イスラム国人質事件に思うこと

難しい問題で、頭の整理が未だよく出来ずにいる。ただ、分かっていることはいくつかある。

一つは、「イスラム国」は国というので紛らわしいが、イスラム教スンニ派の過激派組織であって、未だ国際的に国家として承認はされていないものの、土地の基盤を持ち資金も備え相当程度組織化されているということ。二つには、戦闘と無関係の民間人を殺害したり(アメリカによる東京大空襲や原爆投下は当然ながら違法である)、また人質にして何かを要求してくることも違法だということ。三つには、だから正当な国家であれば、決してそうした違法に屈してはならないということである。

もちろん後藤さんの救出は心から願っている。特に後藤さんは戦闘地域で悲惨な目に遭っている子供らを救うため懸命に尽くしていた人だと聞くので、よけいにそう思う(母親には正直違和感を拭えないが、それは後藤さんとは別のことである)。だが、だからといって身代金の要求に応じるようなことがあれば、どうなるだろうか。以後味を占めて、同じような事件があちこちで起こるようになるはずだ。だから予防的見地からもまた、テロ集団によるいかなる違法な要求にも屈してはならない。

身代金と書いた。だがよく知られているように、彼らは当初の要求を変更し、ヨルダンに死刑囚として拘束されている者との引き替えに後藤さんを引き渡すとしてきた。仮に、これが日本に死刑囚として拘束されている者との引き替えであれば、日本政府は応じるかもしれない。と思うのはかつて日本赤軍による航空機乗っ取り事件の際、日本はその要求通り、拘束中の赤軍派メンバーを「超法規的措置」として釈放した過去があるからである(拙稿にも引用した)。日本では人命は何よりも尊く、法治国家ではそんな措置は許されないという強硬論(正論?)は当時出なかった(たぶん今回だって出ないだろう)。

そんな日本でも、である。仮に外国人が無法集団の人質になった、引き替えに日本での死刑囚との交換を要求されたとした場合、飲めるだろうか。まさか、である。日本の法制度の下で死刑になった者を、外国人を救うために釈放するのはどんな超法規的措置を駆使しても、できない相談である。ヨルダンが応じないのは当然だ。

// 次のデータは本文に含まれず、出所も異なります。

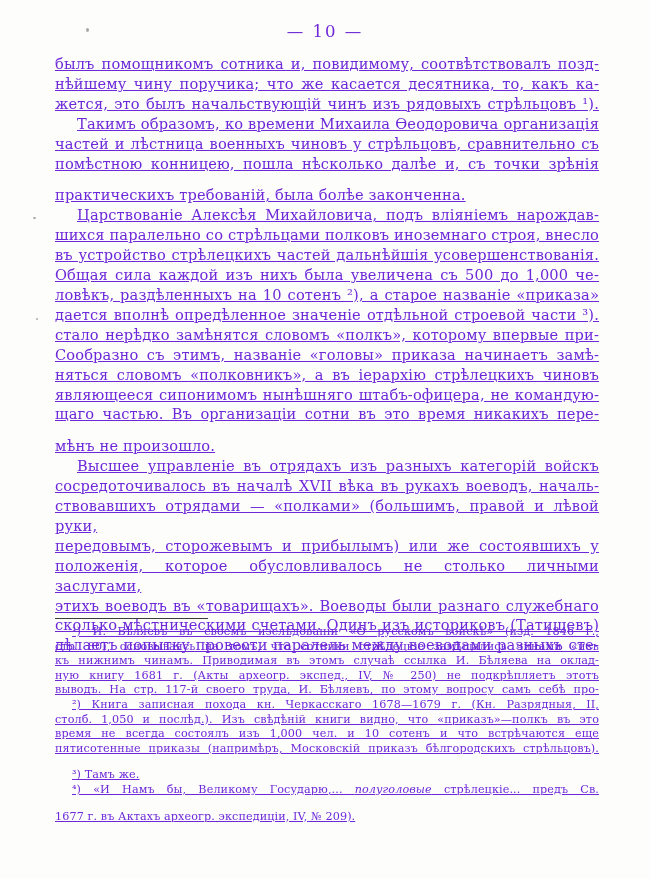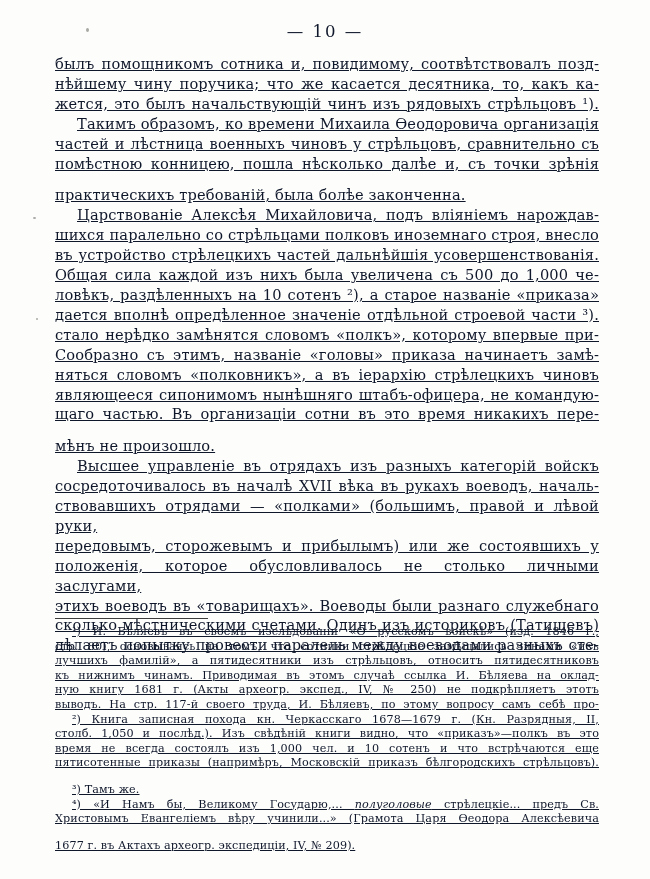"— 10 —" .page { color: #0f172a -> #6d28d9 }
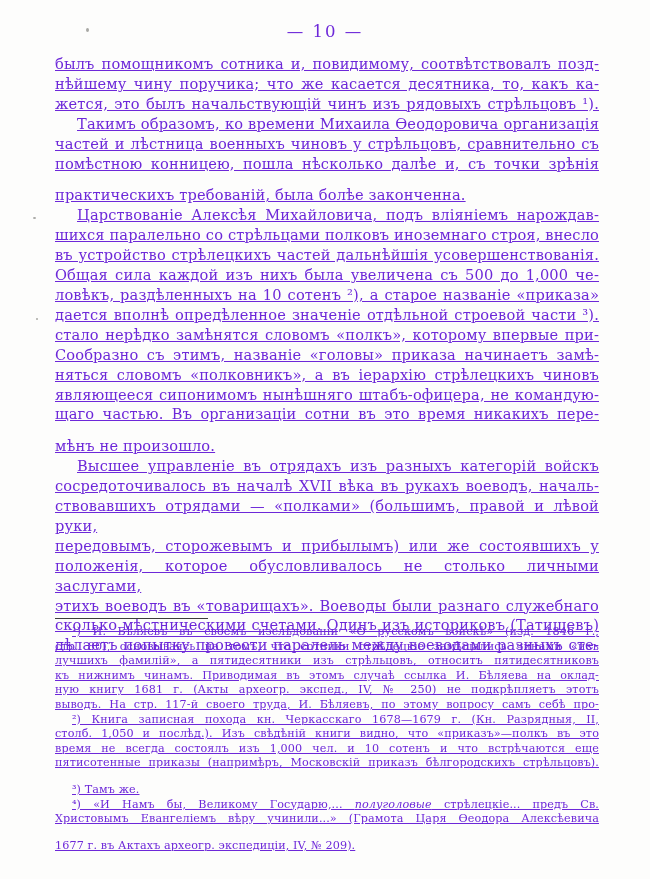"лучшихъ фамилій», а пятидесятники изъ" span.line { html: <span>лучшихъ фамилій», а пятидесятники изъ стрѣльцовъ, относитъ пятидесятниковъ</span> -> none }
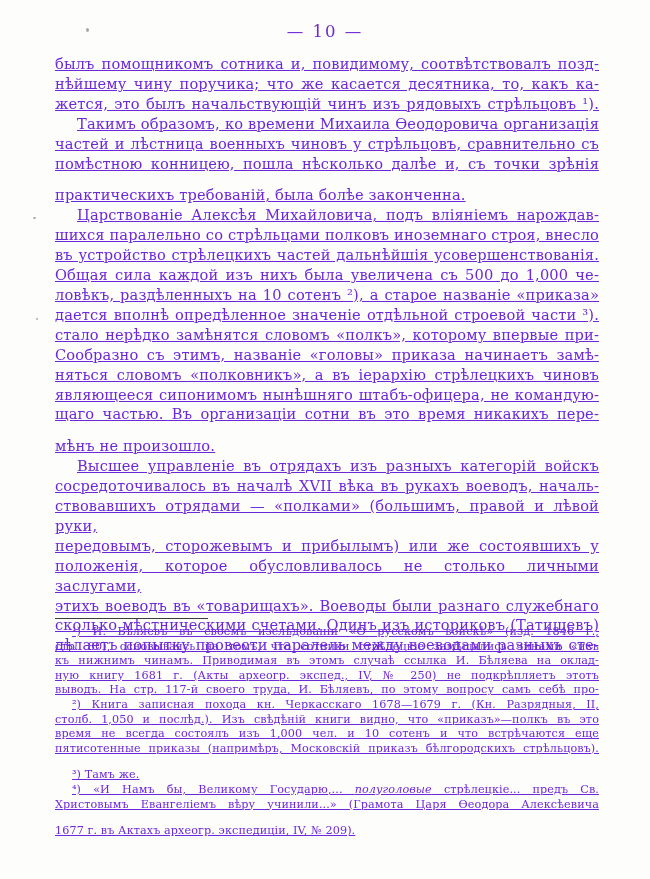"Христовымъ Евангеліемъ вѣру учинили...»" span.line { html: <span>Христовымъ Евангеліемъ вѣру учинили...» (Грамота Царя Ѳеодора Алексѣевича</span> -> none }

しかしなぜイスラム国は、一見無関係のヨルダンに矛先を向けたのだろうか。そこには深い背景事情があるとされる。ヨルダンは、アメリカとの関係が深く、アメリカ主導による有志国連合に参加、昨年12月末イスラム国に空爆作戦を仕掛けた。その際、有力部族の出身である若いパイロットが捕虜になった。もともとヨルダンはイスラム国と同様スンニ派であり、国内でも有志国連合参加には反対が強かったという。ヨルダンは、当該死刑囚と後藤さんではなく、このパイロットとの引き替えを要求し、交渉は膠着状態に陥っているというのである。国の威信をかけて、ヨルダンが取り戻すべきは自国民であり、外国人ではない。

中近東は宗教的に長い歴史を持ち、複雑な地域である。ユダヤ教とイスラム教の対立、イスラム教の中でもスンニ派とシーア派の対立、そしてイスラエルの建国及び油田利権を巡る欧米列強の複雑な関係性。そんな中ひとり日本は地理的にも遠く宗教対立にも利権騒動にも無縁であることから、どの国にも国民にも歓迎されていたと思われる。ところがアメリカの「化学兵器がある」との嘘の喧伝によってイラク戦争に参加し(もちろん戦闘には加わってはいないが)、今回も無配慮にイスラエル寄りの立場を鮮明にし、また対イスラム国支援のために2億ドルを拠出すると発表したことにより、日本も敵とみなされ、直ちに同額の身代金要求を招いたと思われる。折しもODAの方針を変えて、他国軍の援助も可能になるという。どんどん色に染まっている。無色透明な平和国家日本は、それこそ国の威信をかけて死守しなければならないはずなのだ。